What to produce:
Set down every record below exactly as it stands, with the pictures omitted.

Available data:
* * *

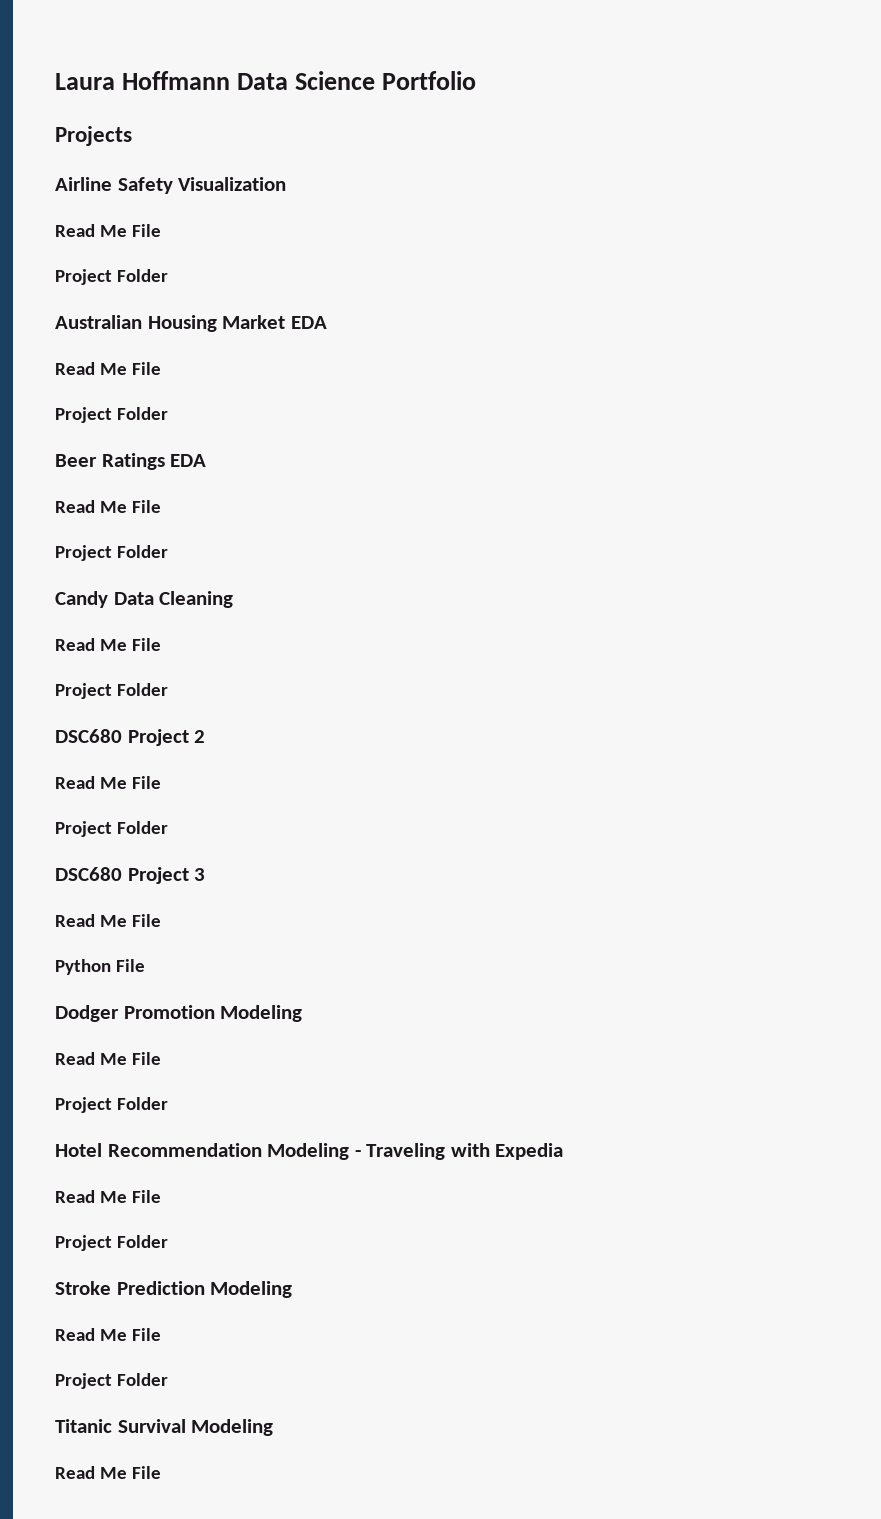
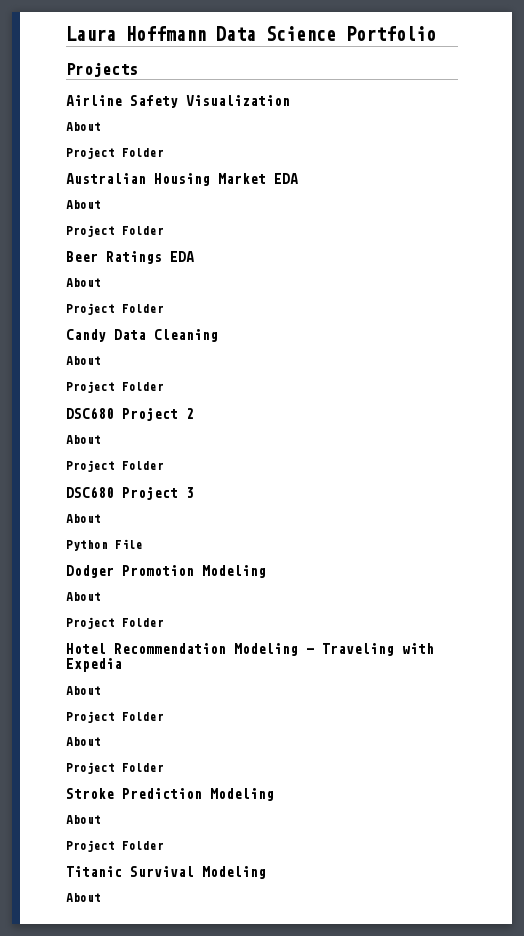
[55,224,161,237] Read Me File -> [66,122,101,131] About
[55,362,161,375] Read Me File -> [66,200,101,209] About
[55,500,161,513] Read Me File -> [66,278,101,287] About
[55,638,161,651] Read Me File -> [66,356,101,365] About
[55,776,161,789] Read Me File -> [66,435,101,444] About
[55,914,161,927] Read Me File -> [66,514,101,523] About
[55,1052,161,1065] Read Me File -> [66,592,101,601] About
[55,1190,161,1203] Read Me File -> [66,686,101,695] [66,711,164,723] [66,737,101,746] About // Project Folder // About
[55,1328,161,1341] Read Me File -> [66,815,101,824] About
[55,1466,161,1479] Read Me File -> [66,893,101,902] About

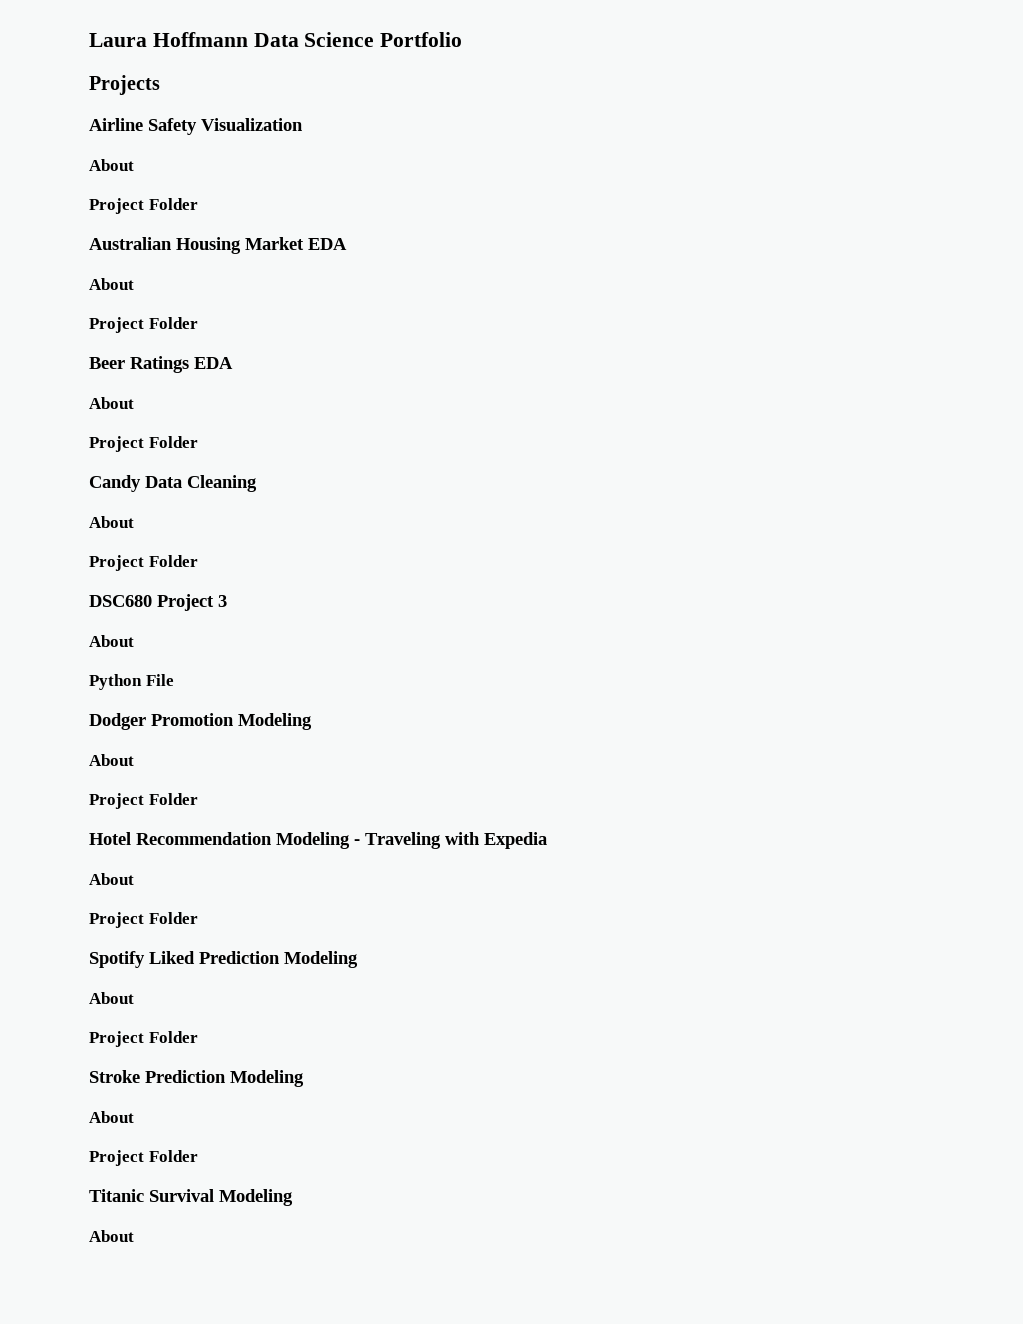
[66,407,194,421] [66,435,101,444] [66,460,164,472] // DSC680 Project 2 // About // Project Folder -> (198, 561) none
(164, 716) none -> [89,951,358,968] // Spotify Liked Prediction Modeling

* * *

Response area:
[55,224,161,237] Read Me File -> [66,122,101,131] About
[55,362,161,375] Read Me File -> [66,200,101,209] About
[55,500,161,513] Read Me File -> [66,278,101,287] About
[55,638,161,651] Read Me File -> [66,356,101,365] About
[55,776,161,789] Read Me File -> [66,435,101,444] About
[55,914,161,927] Read Me File -> [66,514,101,523] About
[55,1052,161,1065] Read Me File -> [66,592,101,601] About
[55,1190,161,1203] Read Me File -> [66,686,101,695] [66,711,164,723] [66,737,101,746] About // Project Folder // About
[55,1328,161,1341] Read Me File -> [66,815,101,824] About
[55,1466,161,1479] Read Me File -> [66,893,101,902] About

[66,407,194,421] [66,435,101,444] [66,460,164,472] // DSC680 Project 2 // About // Project Folder -> (198, 561) none
(164, 716) none -> [89,951,358,968] // Spotify Liked Prediction Modeling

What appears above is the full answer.